Silence. Dean ne savait pas quoi dire pour le consoler. Qu'il était désolé ? Ça ne servait jamais à rien. Que c'était la faute de Metatron ? Cas lui rétorquerait que c'était sa propre stupidité qui l'avait fait tomber dans son piège. Qu'un jour, il trouverait un moyen de lui rendre ses ailes ? Non, il cherchait une solution de son coté depuis la chute des anges, mais il refusait d'en parler à l'ange sans avoir une vraie piste.

Il finit par demander, doucement, comme s'il désamorçait une mine avec ses mots :

— Elles étaient belles, non ? Je n'ai vu que leur ombre, mais je les ai trouvées très belles.

Avec un sourire un peu triste, Castiel commenta :

— Elles étaient déjà dans un sale état quand on s'est rencontré. La bataille de l'enfer... C'est pour ça que tu n'aimais pas quand je t'envoyais quelque part, je pense. Elles étaient trop abimées pour que je sois délicat. Je le regrette. J'aurais aimé te donner le goût de voler. Comme tu m'as fait découvrir l'intérêt des voitures. C'est très différent, mais j'ai aimé les deux.

Son regard se perdit dans le vide tandis qu'il murmura, presque pour lui-même.

— J'étais bien plus puissant auparavant, et plus je reste éloigné du paradis, plus je m'affaiblis...

Il se reprit, en regardant Dean dans les yeux :

— Je sais que pour les humains c'est une notion normale, mais je dois bien avouer que ça m'effraie. Je n'ai pas peur de la mort en elle-même. Mais j'ai peur de changer, jusqu'à ne plus me reconnaitre moi-même. Comment faites-vous pour supporter ça ?

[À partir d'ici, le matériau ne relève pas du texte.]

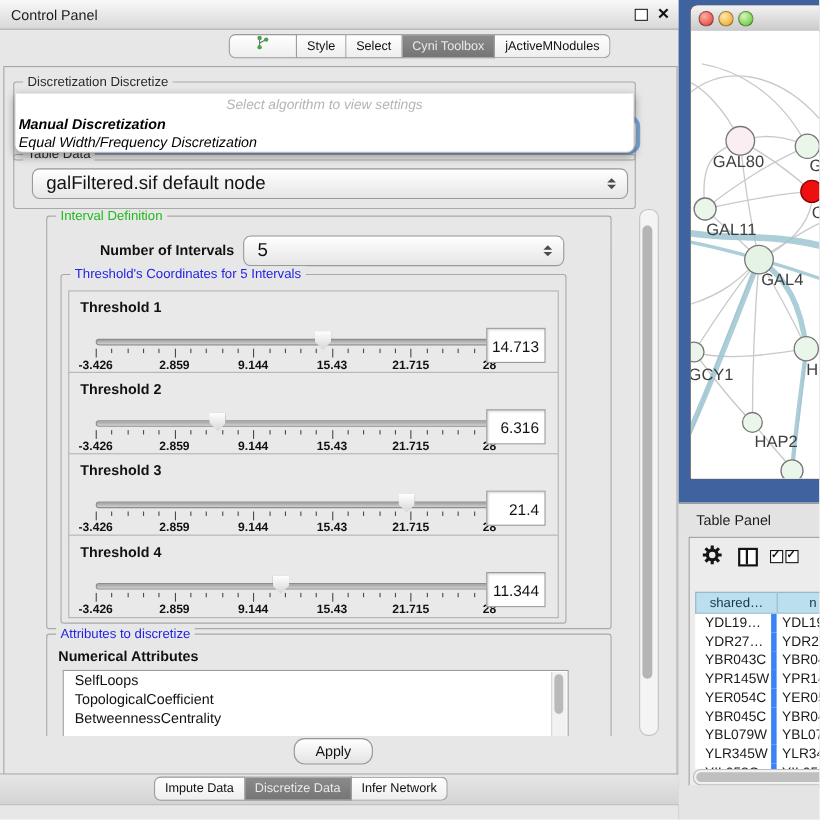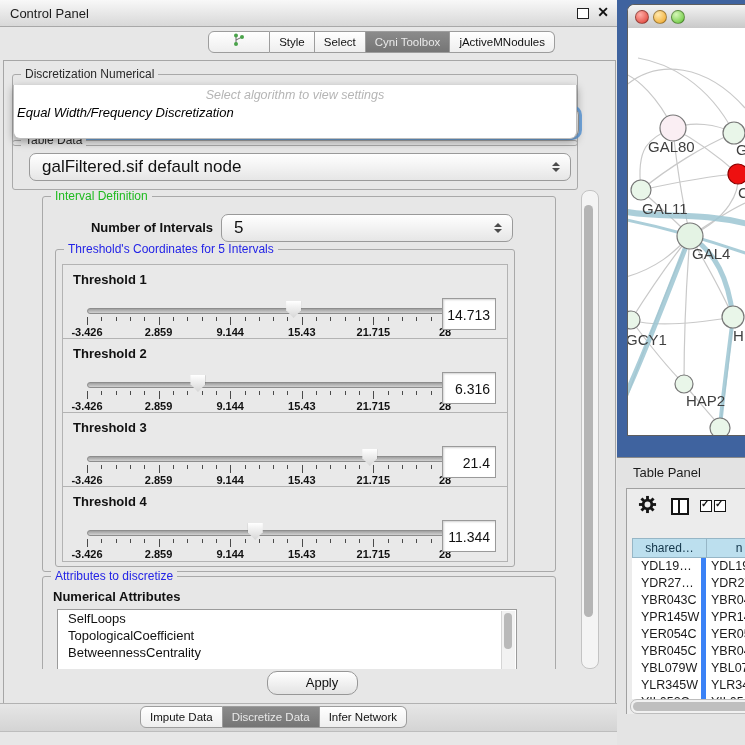--- a/index.html
+++ b/index.html
@@ -172,7 +172,7 @@
     <div class="abs content">
 
       <div class="group" style="left:8px;top:13px;width:564px;height:70px;">
-        <span class="gtitle">Discretization Numerical</span>
+        <span class="gtitle">Discretization Discretize</span>
         <div class="combo focusring" style="left:14px;top:33px;width:550px;height:27px;">
           <span class="val"></span>
           <span class="stepper">

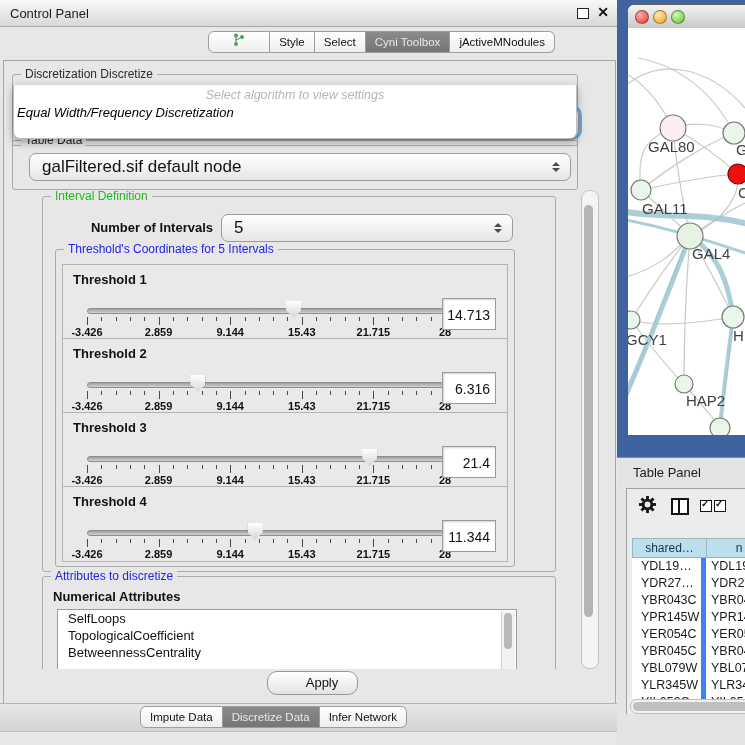--- a/index.html
+++ b/index.html
@@ -184,6 +184,7 @@
 
       <div class="popup" style="left:9px;top:24px;width:562px;height:53px;">
         <div class="prompt">Select algorithm to view settings</div>
+        <div class="item b">Manual Discretization</div>
         <div class="item">Equal Width/Frequency Discretization</div>
       </div>
 

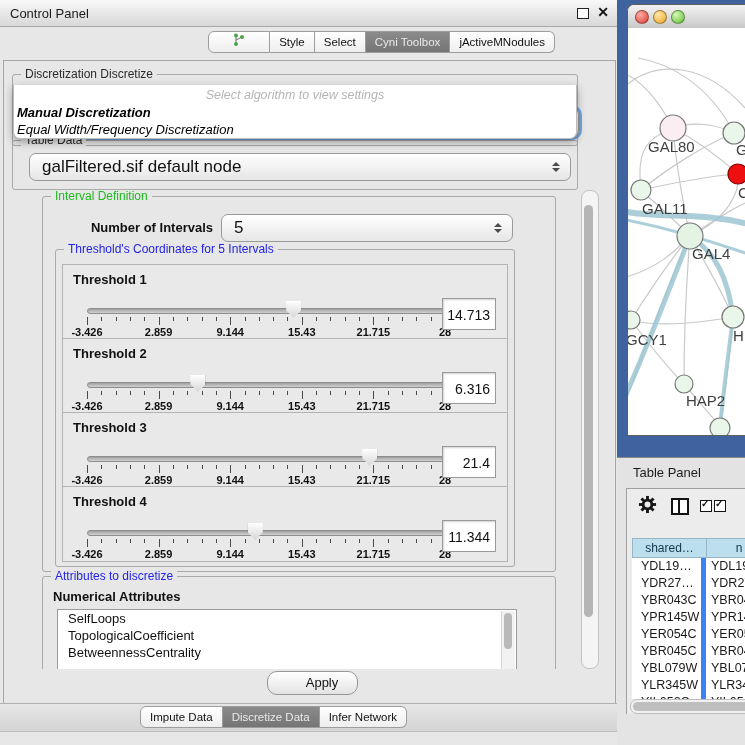--- a/index.html
+++ b/index.html
@@ -409,7 +409,7 @@
         </div>
       </div>
 
-      <div class="btn" style="left:263px;top:610px;width:70px;height:22px;padding-left:19px;">Apply</div>
+      <div class="btn" style="left:263px;top:610px;width:70px;height:22px;">Apply</div>
     </div>
 
     <div class="abs bottomstrip"></div>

Pris à parti sans avoir de réponse, le chasseur improvisa :

— Et bien, j'imagine qu'une bonne bière, ou vingt, ça aide... Bon, sérieusement, je ne sais pas vraiment. Je suppose que c'est plus facile quand on grandit, on voit les changements comme positifs, on a même hâte d'y être... Et après, on vieillit, on continue à évoluer, mais... ce n'est pas une mauvaise chose, je pense. Même si on fait des erreurs, même si on en prend plein la gueule, on apprend. Je sais que tu nous soignes de nos cicatrices en même temps que nos blessures, mais chez les humains, c'est aussi des marques honorables, tu vois ? La preuve qu'on a combattu et qu'en dépit de tout on est encore vivant. Et quand tu es âgé, tu peux en imposer aux gamins, parce que tout le monde voit que tu en sais plus long qu'eux sur la vie. Tu partages ton expérience pour éviter qu'ils ne tombent dans les mêmes pièges. Enfin en théorie. C'est tout ça qui nous aide, je pense. Tu vois ce que je veux dire ?

Castiel semblait extrêmement concentré sur le dessin, suivant du doigt les lignes brisées. Il murmura pour lui-même :

— Je n'avais jamais envisagé les cicatrices de cette manière, Dean.

— M'étonnes pas. Tu es un immortel composé d'énergie pure et tout le toutim. Ce n'est pas ta façon de penser. Bref, tu te sens mieux ?

— Je n'ai jamais dis que je me sentais mal. Mais oui. Je suis content de te l'avoir montré.

— Est-ce que je peux le montrer à Sammy ? Je suis sûr qu'il serait très intéressé de voir un ange de ses yeux.

— Oh. Bien sûr. Si tu penses que ça peut lui apporter quelque chose...

— Ben c'est pas un truc qu'on voit tous les jours... Attends.»

Dean retourna le dessin et écrivit rapidement au dos le nom de l'ange, suivit de la date. Castiel en fut étrangement touché. L'idée du temps qui passait avait toujours été assez abstraite pour lui. Mais maintenant, il commençait à voir ce que ça pouvait impliquer, et il était soulagé de ne pas être seul dans cette épreuve.

Ils montrèrent le dessin de l'ange à Sam, qui fut passionné et bombarda Castiel de questions auxquelles il ne sut pas forcément répondre, et parti fouiller ses livres pour comprendre mieux de quoi il en retournait. Mais au final, Dean récupéra soigneusement le dessin et le rangea dans sa chambre, auprès des photos de ceux qui composaient sa vie. Là où était sa place, estimait le chasseur. Et l'ange ne lui donnait pas tort sur ce point.